À retenir
- Kim Kardashian a obtenu 1 euro de dommages et intérêts, exactement le montant symbolique réclamé
- La décision, rendue mardi 15 septembre, concerne le braquage survenu dans son hôtel parisien en octobre 2016
- Le réceptionniste de l’hôtel, qui réclamait 550 000 euros, obtient 109 516 euros
Dix ans après le braquage à main armée survenu dans son hôtel parisien en pleine Fashion Week, Kim Kardashian a obtenu la reconnaissance judiciaire qu’elle réclamait : un euro symbolique de dommages et intérêts.
Le tribunal accorde l’euro symbolique réclamé par son avocate
Lors d’une audience consacrée aux intérêts civils en mai, l’avocate de la star, Me Léonor Hennerick, avait demandé un euro symbolique pour chacun des quatre membres du commando, dont leur chef présumé, Aomar Aït Khedache, aujourd’hui septuagénaire.
La décision rendue ce mardi 15 septembre fait droit à cette demande.

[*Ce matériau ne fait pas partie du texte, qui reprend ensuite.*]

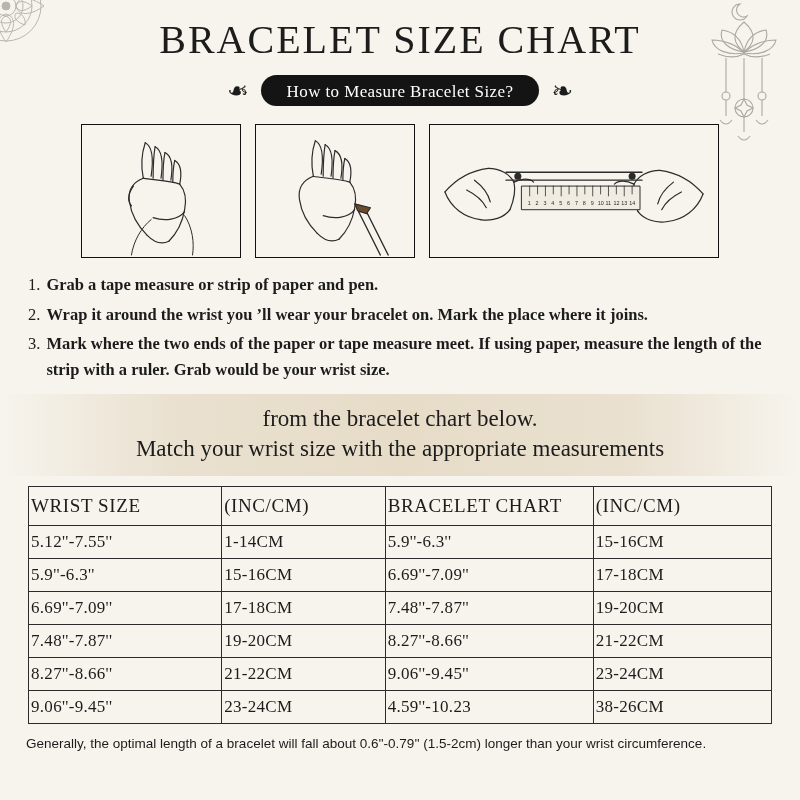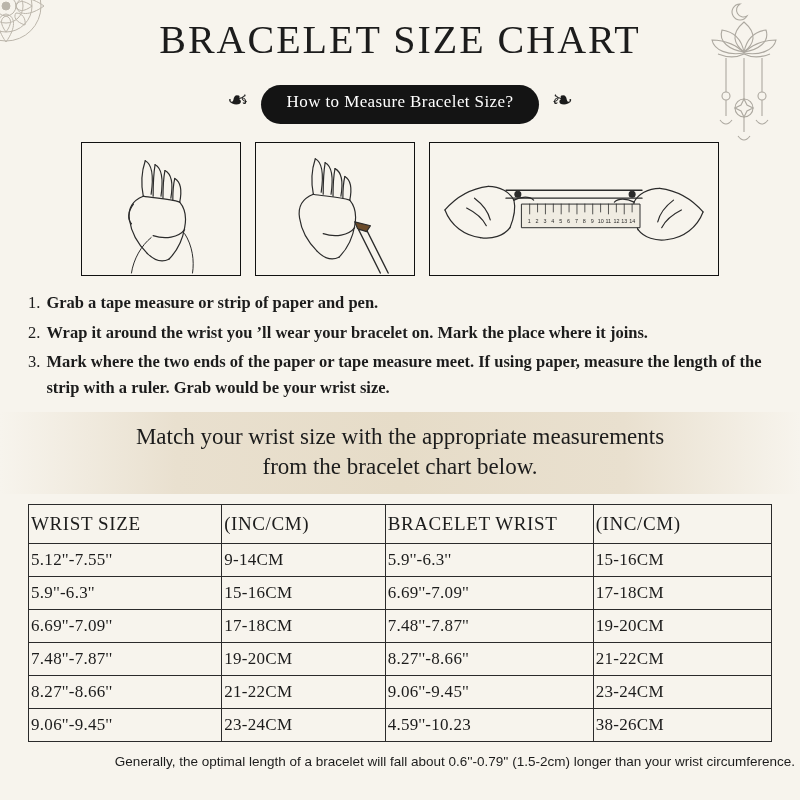--- a/index.html
+++ b/index.html
@@ -64,12 +64,11 @@
     background: #141414;
     color: #ffffff;
     border-radius: 20px;
-    padding: 7px 26px 12px;
+    padding: 7px 26px 4px;
     font-size: 17px;
     letter-spacing: 0.4px;
     font-family: "Liberation Serif", serif;
     white-space: nowrap;
-    margin-top: 10px;
   }
   .flourish {
     font-size: 26px;

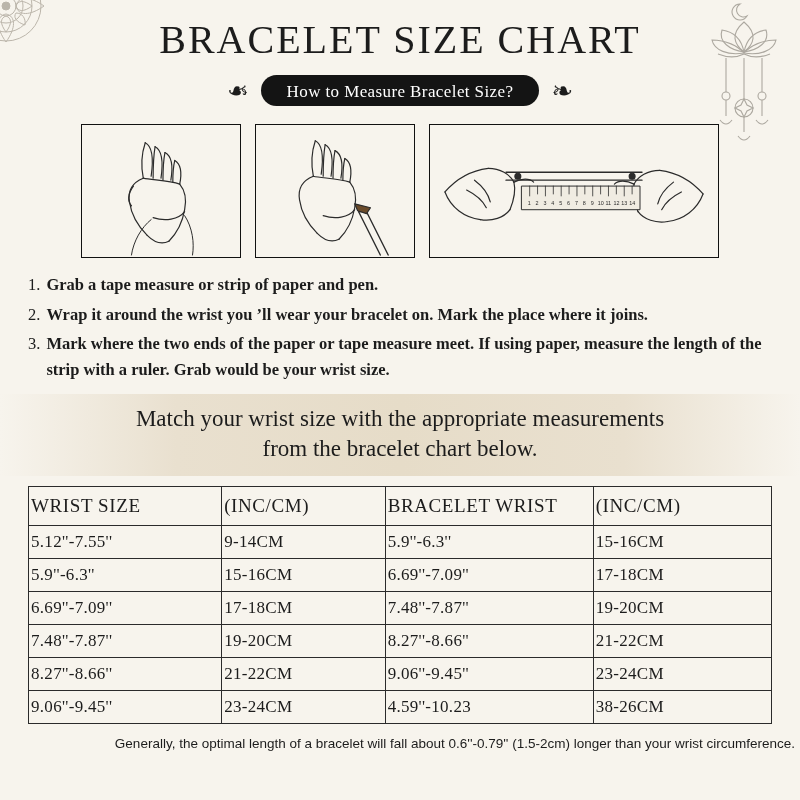--- a/index.html
+++ b/index.html
@@ -356,8 +356,8 @@
   </div>
 
   <div class="band">
+    <div>from the bracelet chart below.</div>
     <div>Match your wrist size with the appropriate measurements</div>
-    <div>from the bracelet chart below.</div>
   </div>
 
   <div class="table-wrap">

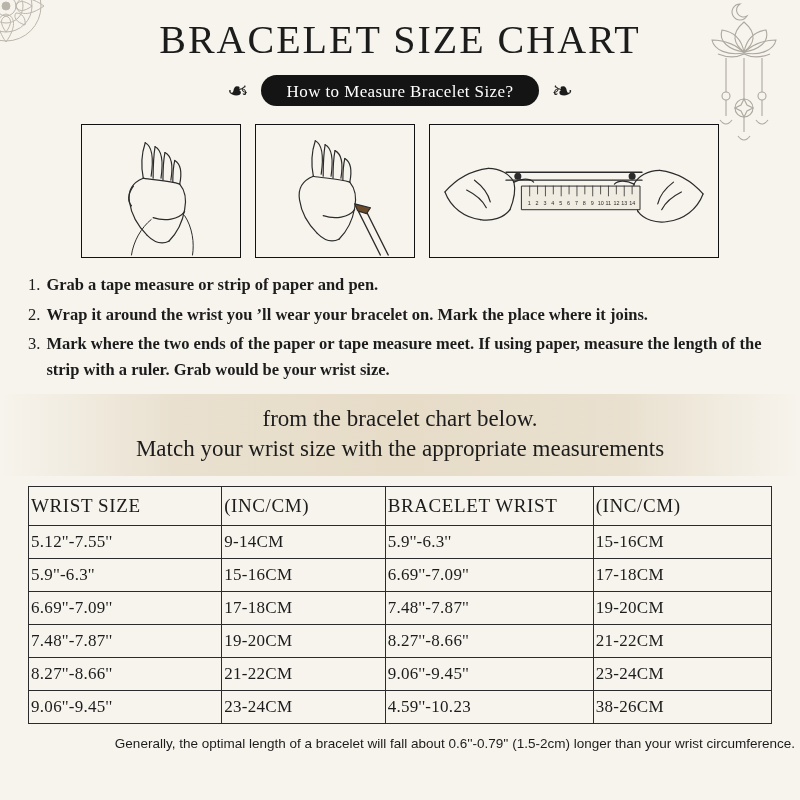--- a/index.html
+++ b/index.html
@@ -366,7 +366,7 @@
         <tr>
           <th class="col-a">WRIST SIZE</th>
           <th class="col-b">(INC/CM)</th>
-          <th class="col-c">BRACELET WRIST</th>
+          <th class="col-c">BRACELET CHART</th>
           <th class="col-d">(INC/CM)</th>
         </tr>
       </thead>

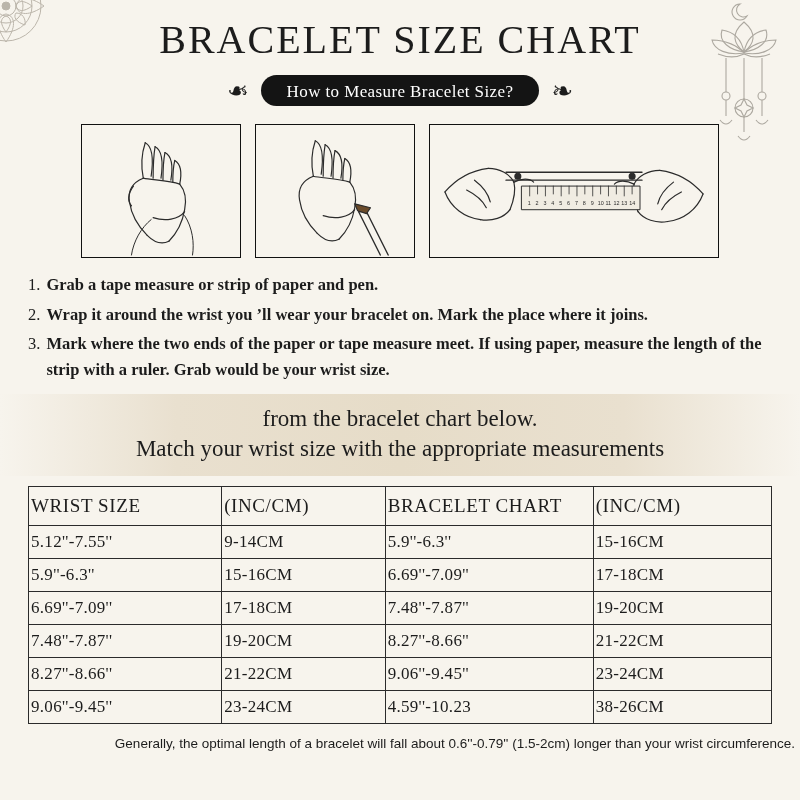--- a/index.html
+++ b/index.html
@@ -373,7 +373,7 @@
       <tbody>
         <tr>
           <td>5.12''-7.55''</td>
-          <td>9-14CM</td>
+          <td>1-14CM</td>
           <td>5.9''-6.3''</td>
           <td>15-16CM</td>
         </tr>

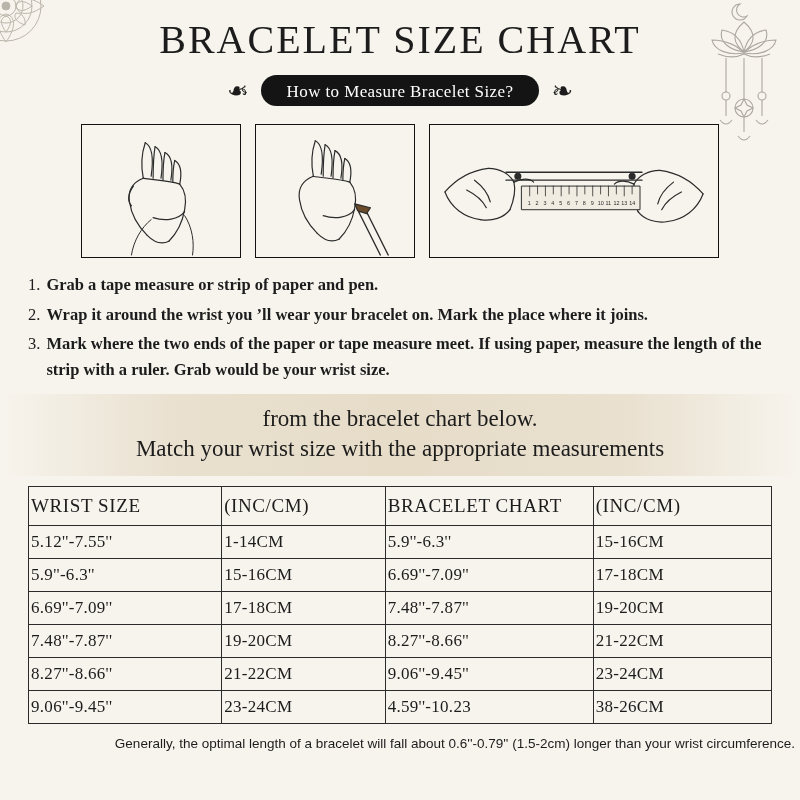--- a/index.html
+++ b/index.html
@@ -150,12 +150,13 @@
 
   
   .footnote {
-    text-align: right;
+    text-align: left;
     font-size: 13.5px;
     margin-top: 12px;
-    padding: 0 5px;
+    padding: 0 12px;
     font-family: "Liberation Sans", sans-serif;
     color: #1c1c1c;
+    margin-left: 14px;
   }
 </style>
 </head>

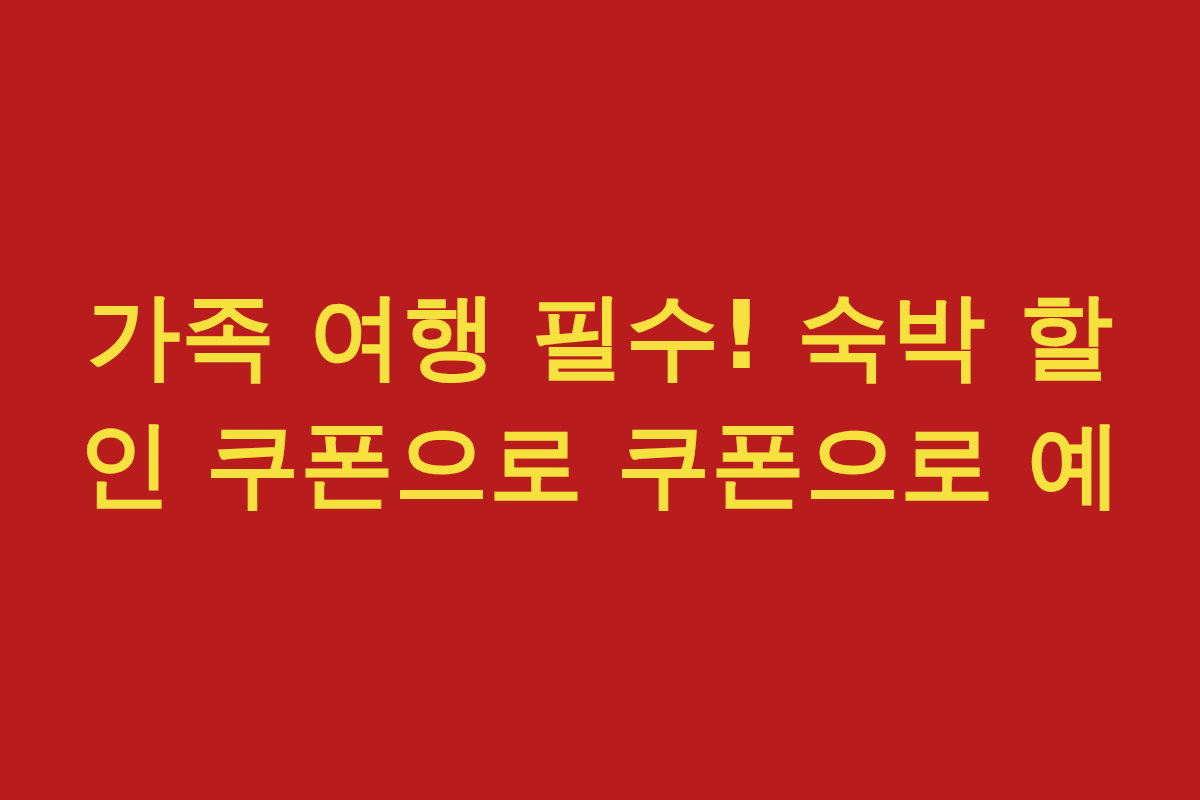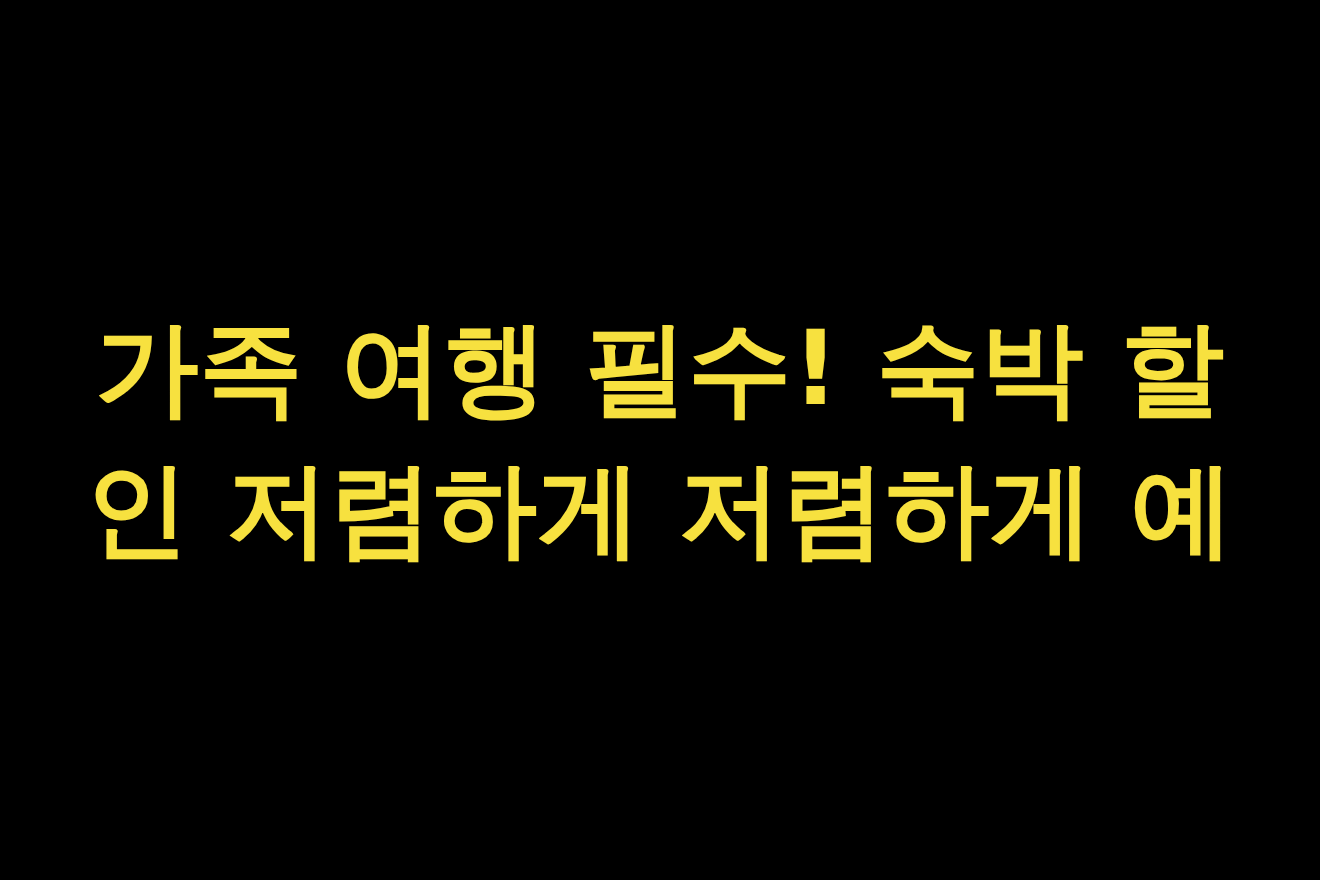--- a/index.html
+++ b/index.html
@@ -56,7 +56,7 @@
 </head>
 <body>
 
-<div class="banner" style="background-color: #000000;">
+<div class="banner" style="background-color: #b91c1c;">
   <div class="banner-inner">
     <h1 class="headline" style="color: rgb(247, 225, 63);">
       <span class="line">가족 여행 필수! 숙박 할</span>

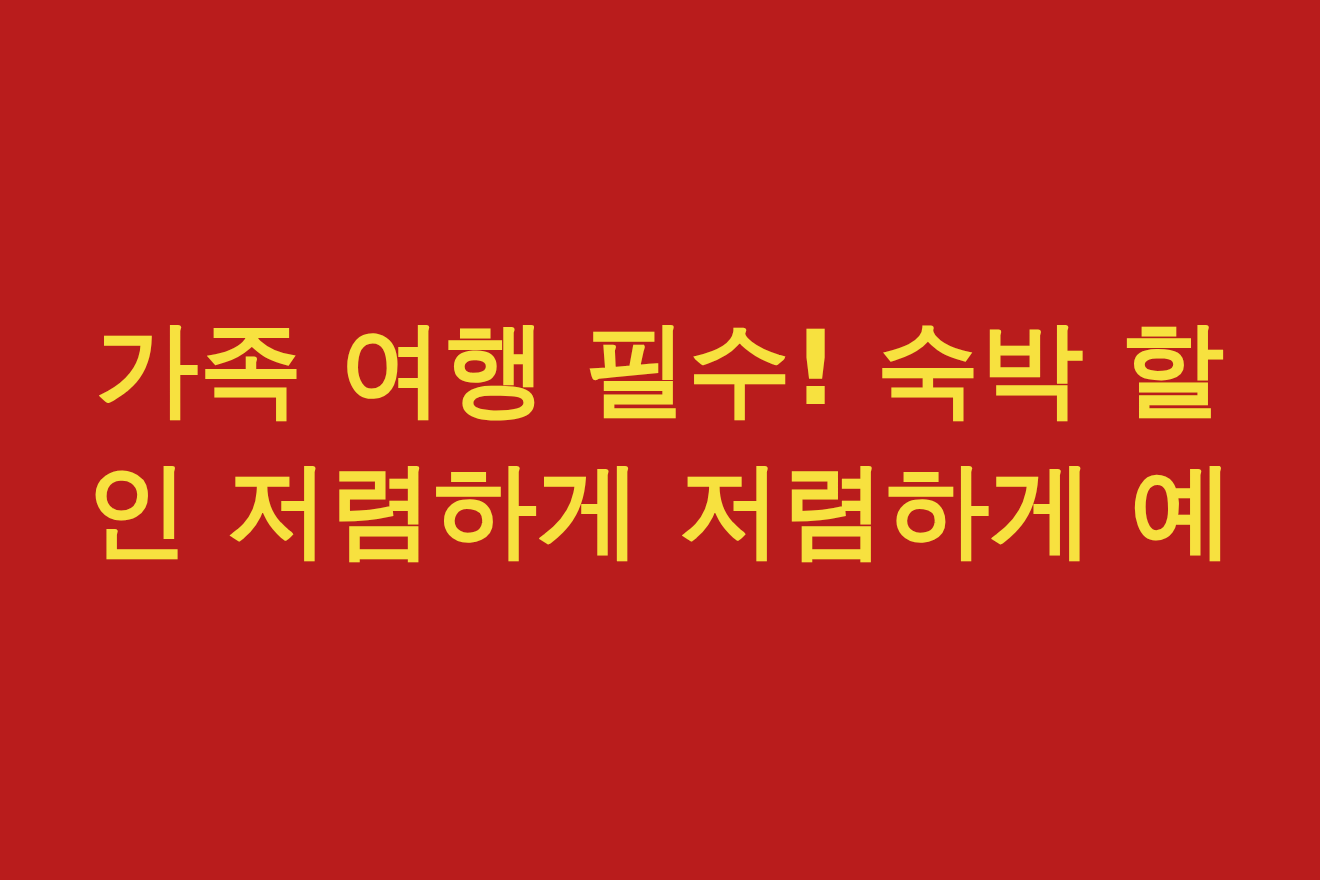--- a/index.html
+++ b/index.html
@@ -60,7 +60,7 @@
   <div class="banner-inner">
     <h1 class="headline" style="color: rgb(247, 225, 63);">
       <span class="line">가족 여행 필수! 숙박 할</span>
-      <span class="line">인 저렴하게 저렴하게 예</span>
+      <span class="line">인 쿠폰으로 쿠폰으로 예</span>
     </h1>
   </div>
 </div>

Un autre membre du groupe, Didier Dubreucq, est décédé quelques semaines après le verdict pénal prononcé en mai 2025.
« Cette expérience a été profondément traumatisante, et les séquelles demeurent encore aujourd’hui. La décision d’aujourd’hui ne porte pas sur l’indemnisation, mais sur la responsabilité et la reconnaissance », a réagi Kim Kardashian dans un communiqué transmis à l’agence Associated Press.
Le réceptionniste de l’hôtel obtient 109 516 euros
Le réceptionniste de l’établissement, présent lors des faits, réclamait de son côté 550 000 euros. Doctorant au moment du braquage, il finançait ses études par ce travail de nuit et n’avait pas pu achever sa thèse après le traumatisme subi.
Les juges lui ont accordé 109 516 euros, selon son avocat, cité par Associated Press.
Un vol de bijoux estimé à 9 millions d’euros en 2016
Le 3 octobre 2016, un commando s’était introduit dans la chambre d’hôtel de Kim Kardashian, en pleine Fashion Week de Paris, pour lui dérober près de 9 millions d’euros de bijoux.
Les membres du groupe, surnommés les « papys braqueurs » en raison de leur âge avancé, avaient été condamnés en mai 2025 à des peines allant jusqu’à trois ans de prison ferme. Aucun n’avait fait appel de cette décision.